CROWN ASSET MANAGEMENT, LLC ASSIGNEE OF Cross River Bank (Upgrade Inc.) v. STANLEY SABIN
What's This Case About?
Let’s get one thing straight: in the grand theater of American debt collection, it takes a special kind of audacity to file a lawsuit over less than seven grand and also demand the state unemployment office hand over the defendant’s entire work history like you’re about to drop a courtroom mic. But here we are, in Washington County, Oklahoma, where Crown Asset Management, LLC — a debt collector with the personality of a spreadsheet and the charm of a collections call at 8:02 a.m. — has dragged Stanley Sabin into court over $6,834.83. That’s not even enough to buy a decent used car in 2026, but apparently, it’s enough to warrant legal drama, a verified statement under penalty of perjury, and a law firm in Wisconsin mailing in their best “we are not amused” energy from 900 miles away.

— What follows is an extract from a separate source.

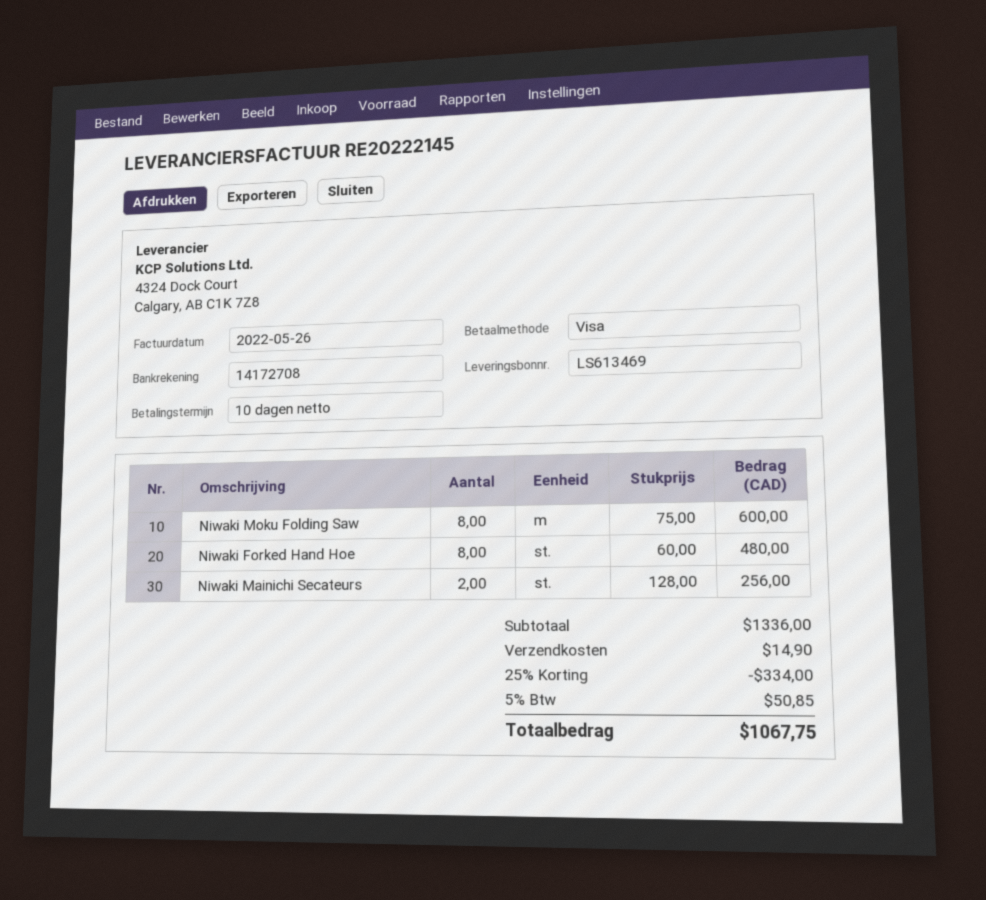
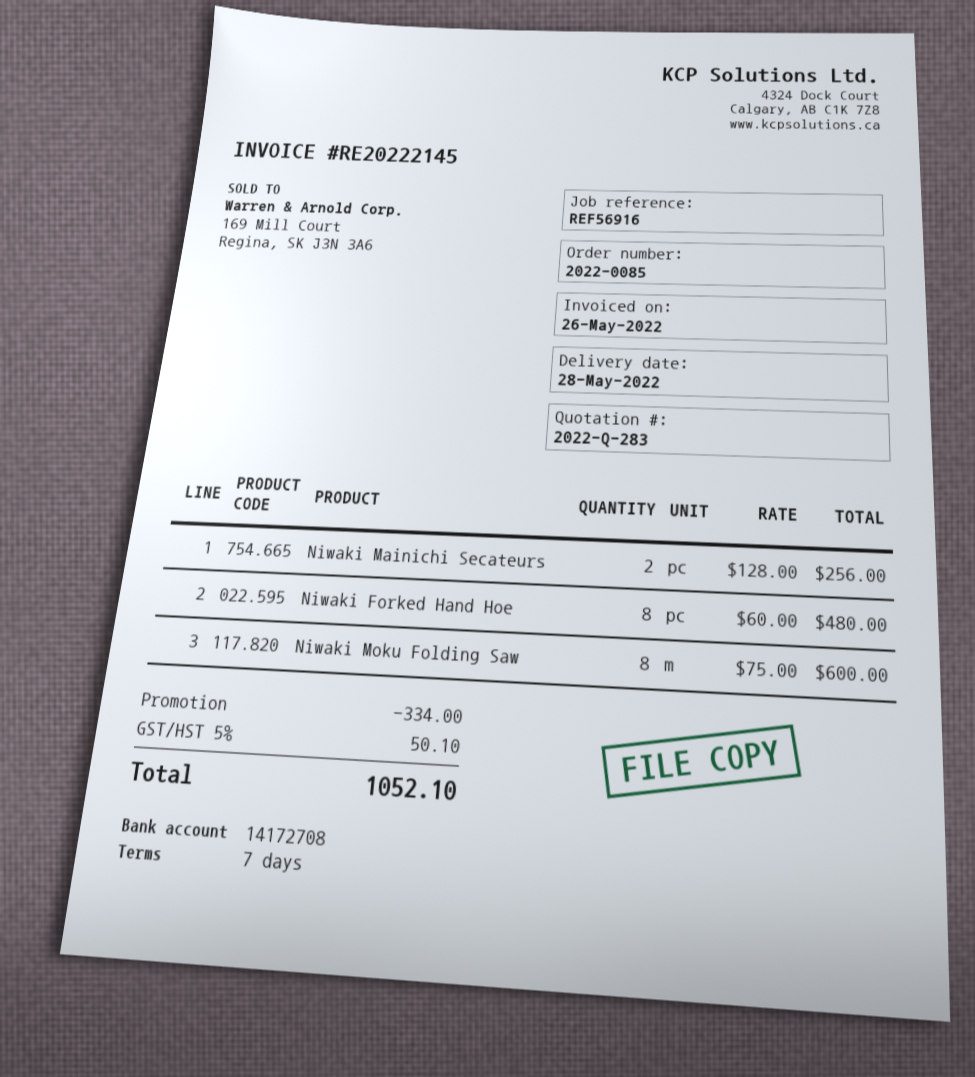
payment terms: 10 days -> 7 days
shipping: 14.90 -> none
tax: 5% = 50.85 -> 5% = 50.10
total: 1067.75 -> 1052.10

So who are these people? On one side, we’ve got Crown Asset Management, LLC, which sounds like a financial firm that manages crown jewels but is, in fact, a debt buyer — the kind of company that purchases old, delinquent loans for pennies on the dollar and then sues to collect the full amount, plus interest, because capitalism said so. This particular debt originated with Cross River Bank, which operated under the brand name Upgrade Inc., one of those sleek, app-based lenders that promise “fast cash” with a few taps on your phone. The dream: instant money, no awkward conversations with your uncle Larry. The reality? Years later, a lawsuit from a third-party collector you’ve never heard of, represented by a lawyer in Wisconsin who has never met you, demanding payment like you skipped out on a timeshare.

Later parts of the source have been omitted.